### Task
Wherever a line in the records below contains "none", copy that line.

### Exercise data
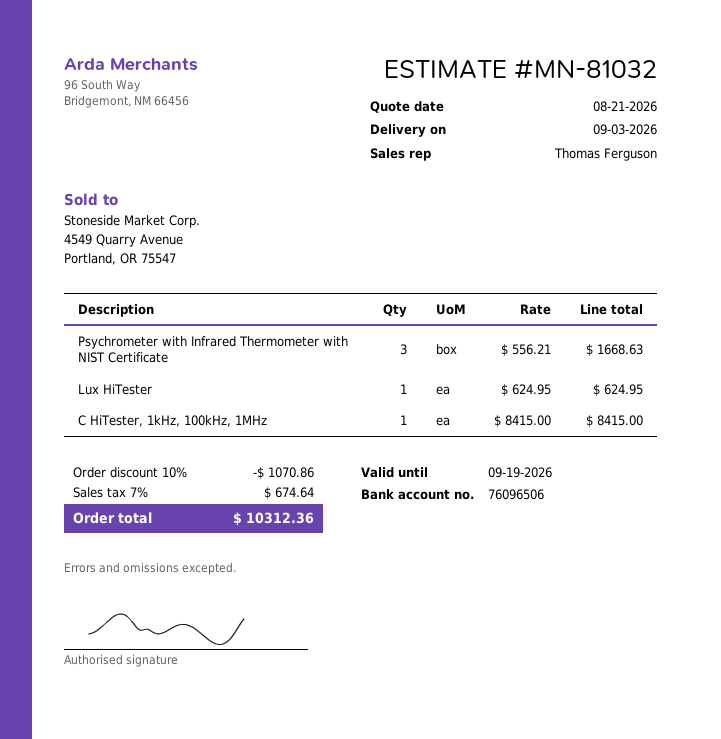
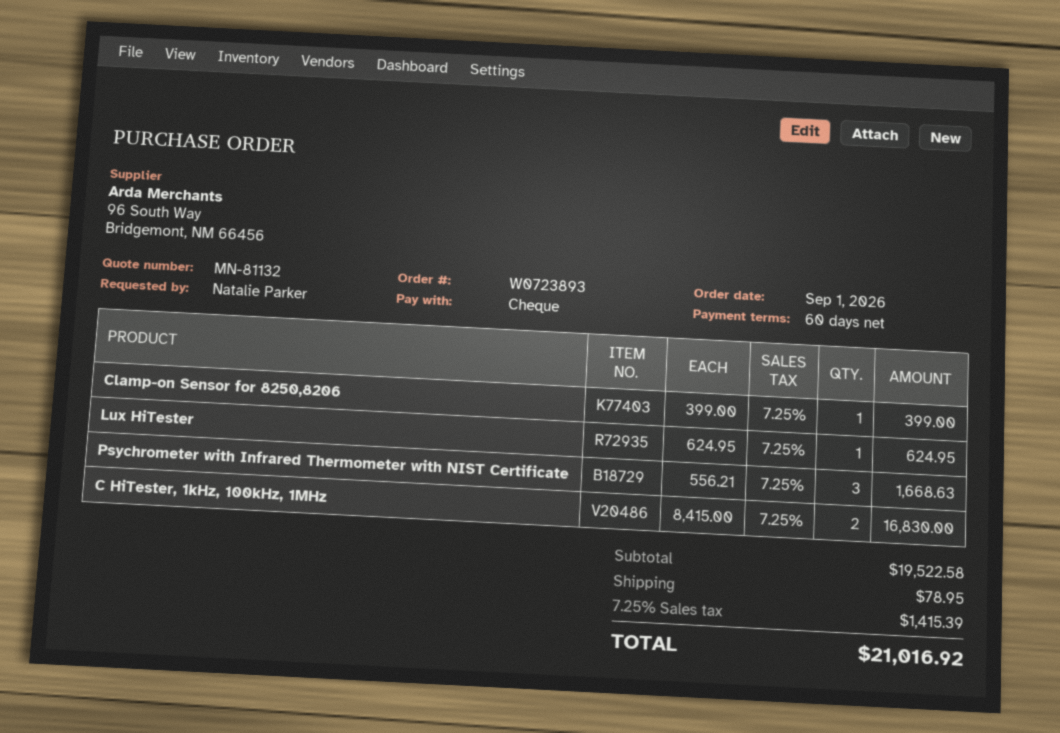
quote number: MN-81032 -> MN-81132
C HiTester, 1kHz, 100kHz, 1MHz: 1 x 8415.00 = 8415.00 -> 2 x 8415.00 = 16830.00
Clamp-on Sensor for 8250,8206: none -> 1 x 399.00 = 399.00
discount: 10% = 1070.86 -> none
shipping: none -> 78.95
tax: 7% = 674.64 -> 7.25% = 1415.39
total: 10312.36 -> 21016.92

### Completed task
Clamp-on Sensor for 8250,8206: none -> 1 x 399.00 = 399.00
discount: 10% = 1070.86 -> none
shipping: none -> 78.95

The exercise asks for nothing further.